▶ [EXERCISE PROMPT] Return all entries below exactly. Skip nothing.

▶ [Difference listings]

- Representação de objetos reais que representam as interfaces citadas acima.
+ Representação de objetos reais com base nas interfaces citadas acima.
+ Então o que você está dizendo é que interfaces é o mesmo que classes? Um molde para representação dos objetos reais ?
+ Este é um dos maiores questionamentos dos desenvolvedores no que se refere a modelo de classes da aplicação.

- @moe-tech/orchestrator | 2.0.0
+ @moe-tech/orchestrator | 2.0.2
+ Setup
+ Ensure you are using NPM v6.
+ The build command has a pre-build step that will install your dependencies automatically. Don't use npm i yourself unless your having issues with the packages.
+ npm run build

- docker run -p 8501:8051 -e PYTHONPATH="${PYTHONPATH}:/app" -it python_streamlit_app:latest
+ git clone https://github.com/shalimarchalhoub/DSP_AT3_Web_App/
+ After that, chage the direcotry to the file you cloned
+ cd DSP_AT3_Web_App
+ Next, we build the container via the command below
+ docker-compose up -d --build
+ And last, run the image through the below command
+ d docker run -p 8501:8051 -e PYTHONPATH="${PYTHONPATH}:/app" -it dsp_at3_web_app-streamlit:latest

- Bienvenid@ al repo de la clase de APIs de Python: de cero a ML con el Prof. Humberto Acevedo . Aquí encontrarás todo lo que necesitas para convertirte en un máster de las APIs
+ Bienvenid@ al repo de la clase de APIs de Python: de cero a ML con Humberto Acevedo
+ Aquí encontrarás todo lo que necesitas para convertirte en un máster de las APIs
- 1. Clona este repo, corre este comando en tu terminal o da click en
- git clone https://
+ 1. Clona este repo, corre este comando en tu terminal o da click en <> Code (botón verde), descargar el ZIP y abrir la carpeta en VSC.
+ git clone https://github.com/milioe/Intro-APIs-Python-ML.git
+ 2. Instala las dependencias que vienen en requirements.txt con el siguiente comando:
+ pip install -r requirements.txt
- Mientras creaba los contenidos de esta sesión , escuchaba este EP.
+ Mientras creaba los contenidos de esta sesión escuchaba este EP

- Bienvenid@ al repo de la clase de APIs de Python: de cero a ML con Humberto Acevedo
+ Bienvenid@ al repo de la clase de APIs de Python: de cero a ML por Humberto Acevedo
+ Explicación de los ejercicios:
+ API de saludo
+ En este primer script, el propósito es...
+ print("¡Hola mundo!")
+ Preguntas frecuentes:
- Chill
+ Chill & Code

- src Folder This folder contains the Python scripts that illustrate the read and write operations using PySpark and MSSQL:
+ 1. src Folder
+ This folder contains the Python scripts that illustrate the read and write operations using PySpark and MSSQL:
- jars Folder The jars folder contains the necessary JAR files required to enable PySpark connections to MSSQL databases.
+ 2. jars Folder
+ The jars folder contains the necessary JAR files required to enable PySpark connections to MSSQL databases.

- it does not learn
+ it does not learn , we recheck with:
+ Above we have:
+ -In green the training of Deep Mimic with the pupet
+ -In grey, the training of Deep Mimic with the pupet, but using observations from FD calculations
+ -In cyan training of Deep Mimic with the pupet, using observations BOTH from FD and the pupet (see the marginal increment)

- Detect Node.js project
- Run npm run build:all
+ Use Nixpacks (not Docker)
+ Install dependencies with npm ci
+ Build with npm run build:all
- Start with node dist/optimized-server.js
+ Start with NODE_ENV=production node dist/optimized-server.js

▶ [FINAL ANSWER]
- Representação de objetos reais que representam as interfaces citadas acima.
+ Representação de objetos reais com base nas interfaces citadas acima.
+ Então o que você está dizendo é que interfaces é o mesmo que classes? Um molde para representação dos objetos reais ?
+ Este é um dos maiores questionamentos dos desenvolvedores no que se refere a modelo de classes da aplicação.

- @moe-tech/orchestrator | 2.0.0
+ @moe-tech/orchestrator | 2.0.2
+ Setup
+ Ensure you are using NPM v6.
+ The build command has a pre-build step that will install your dependencies automatically. Don't use npm i yourself unless your having issues with the packages.
+ npm run build

- docker run -p 8501:8051 -e PYTHONPATH="${PYTHONPATH}:/app" -it python_streamlit_app:latest
+ git clone https://github.com/shalimarchalhoub/DSP_AT3_Web_App/
+ After that, chage the direcotry to the file you cloned
+ cd DSP_AT3_Web_App
+ Next, we build the container via the command below
+ docker-compose up -d --build
+ And last, run the image through the below command
+ d docker run -p 8501:8051 -e PYTHONPATH="${PYTHONPATH}:/app" -it dsp_at3_web_app-streamlit:latest

- Bienvenid@ al repo de la clase de APIs de Python: de cero a ML con el Prof. Humberto Acevedo . Aquí encontrarás todo lo que necesitas para convertirte en un máster de las APIs
+ Bienvenid@ al repo de la clase de APIs de Python: de cero a ML con Humberto Acevedo
+ Aquí encontrarás todo lo que necesitas para convertirte en un máster de las APIs
- 1. Clona este repo, corre este comando en tu terminal o da click en
- git clone https://
+ 1. Clona este repo, corre este comando en tu terminal o da click en <> Code (botón verde), descargar el ZIP y abrir la carpeta en VSC.
+ git clone https://github.com/milioe/Intro-APIs-Python-ML.git
+ 2. Instala las dependencias que vienen en requirements.txt con el siguiente comando:
+ pip install -r requirements.txt
- Mientras creaba los contenidos de esta sesión , escuchaba este EP.
+ Mientras creaba los contenidos de esta sesión escuchaba este EP

- Bienvenid@ al repo de la clase de APIs de Python: de cero a ML con Humberto Acevedo
+ Bienvenid@ al repo de la clase de APIs de Python: de cero a ML por Humberto Acevedo
+ Explicación de los ejercicios:
+ API de saludo
+ En este primer script, el propósito es...
+ print("¡Hola mundo!")
+ Preguntas frecuentes:
- Chill
+ Chill & Code

- src Folder This folder contains the Python scripts that illustrate the read and write operations using PySpark and MSSQL:
+ 1. src Folder
+ This folder contains the Python scripts that illustrate the read and write operations using PySpark and MSSQL:
- jars Folder The jars folder contains the necessary JAR files required to enable PySpark connections to MSSQL databases.
+ 2. jars Folder
+ The jars folder contains the necessary JAR files required to enable PySpark connections to MSSQL databases.

- it does not learn
+ it does not learn , we recheck with:
+ Above we have:
+ -In green the training of Deep Mimic with the pupet
+ -In grey, the training of Deep Mimic with the pupet, but using observations from FD calculations
+ -In cyan training of Deep Mimic with the pupet, using observations BOTH from FD and the pupet (see the marginal increment)

- Detect Node.js project
- Run npm run build:all
+ Use Nixpacks (not Docker)
+ Install dependencies with npm ci
+ Build with npm run build:all
- Start with node dist/optimized-server.js
+ Start with NODE_ENV=production node dist/optimized-server.js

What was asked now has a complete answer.